Nuestro Juan hubiera podido pasar a la historia como un gran escritor, pero la fatalidad le llevó a ser un simple reo más que decide colgarse de la viga de su celda con las sábanas limpias que acababan de llevarle. Un reo con cierta fama, pero prisionero al fin y al cabo. Ni siquiera sus hermanos de fe pudieron convencer a Juan de que su vida valía la pena ser vivida, aún tras las rejas. El tal Juan, de no ser por las circunstancias de su vida (y, ¿quién puede escapar a ellas?), hubiera podido hacer de su don un instrumento para el bien. De no haber cargado con el rencor social que cargaba, como lo declaró el psiquiatra que lo valoró antes del juicio, de no haber resentido tantísimo al padre siempre ausente, Juan hubiera podido ser un ciudadano honrado, incluso un ciudadano modelo: un hombre con cierta iniciativa, pero finalmente dócil; una persona de opiniones medianamente informadas, aunque maleables. Pero, como ya dije antes, no hay hubieras. Que sus crímenes lo condenaron, no hay duda, aunque me parece que lo que no pudo tolerarse en él fue su indudable talento para escribir, para inventarse y reinventarse a si mismo, para escapar a la monotonía de su vida simplemente con papel y lápiz. Y, encima de todo, hacer toneladas de dinero escribiendo.

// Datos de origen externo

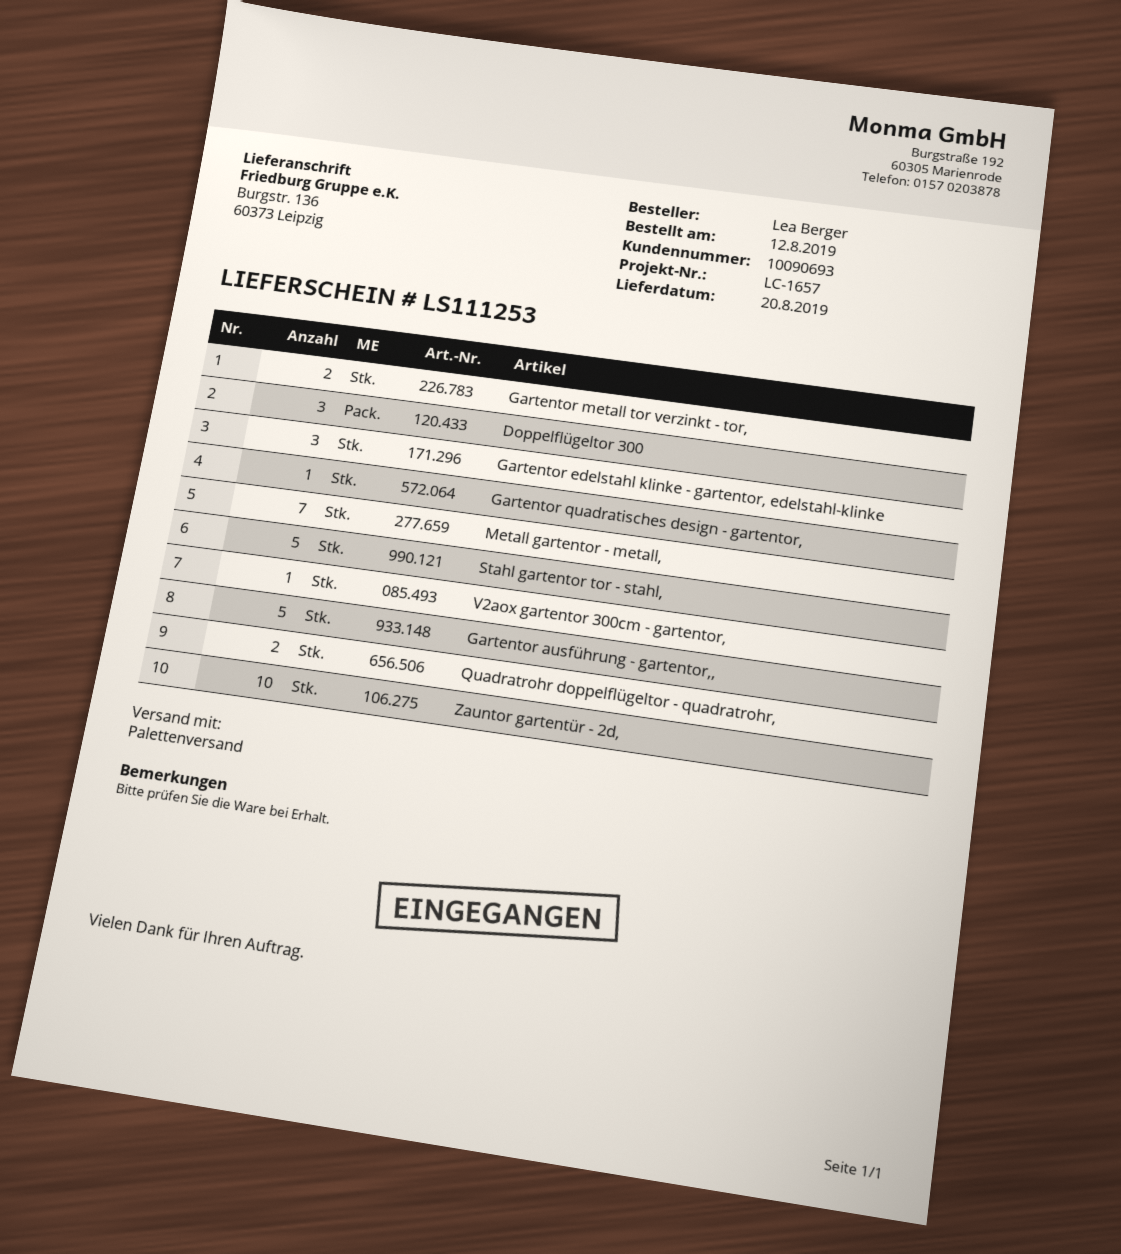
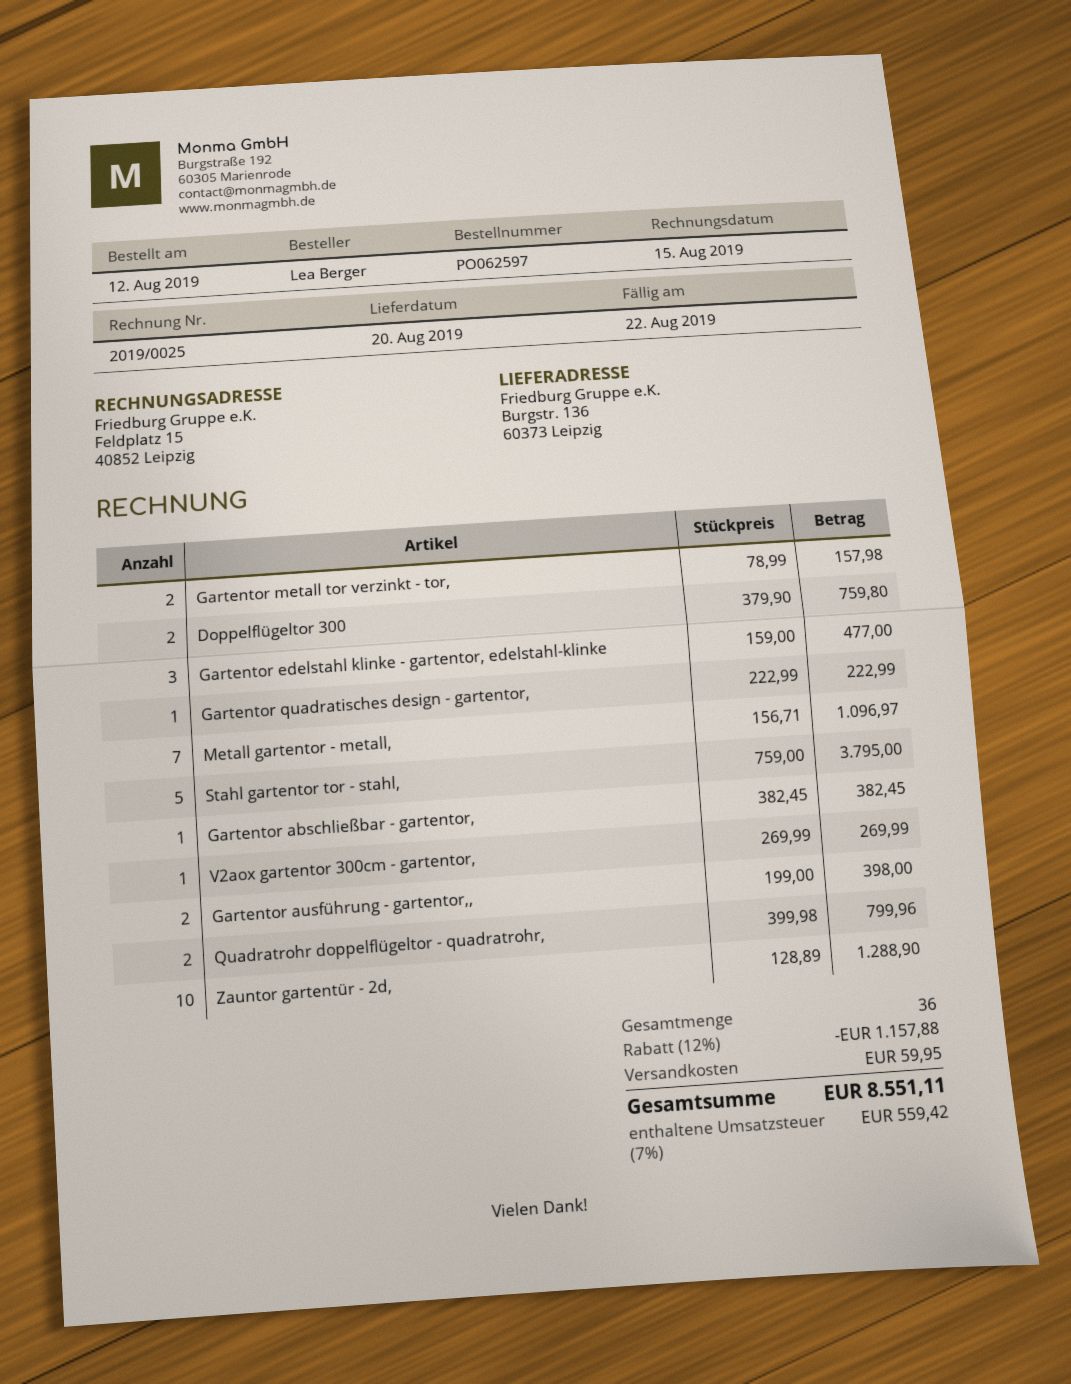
Doppelflügeltor 300: 3 -> 2
Gartentor ausführung - gartentor,,: 5 -> 2
Gartentor abschließbar - gartentor,: none -> 1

Lástima que la obra de nuestro Juan esté perdida en algún punto virtual del ciberespacio, en el archivo muerto de alguna institución o empresa multinacional. Lástima que no haya quedado algún vestigio de su genio, algún recuerdo del hombre y su obra a través de sus propias palabras. Con su muerte, el país ha perdido a uno de los más grandes escritores contemporáneos pero, ciertamente, al más incomprendido de todos. Descanse en paz, Juan Pérez.
1 comentario:
gracias por la última parte!! no te recuerda la vida de Emile Achard??? aquél usurpador que hasta ganó el Premio Goncourt en Francia en los 70's y cuyo tío -que era en realidad el verdadero escritor- terminó suicidándose??... no cabe duda que la realidad siempre superará la ficción!! Gracias por tu cuento Montse.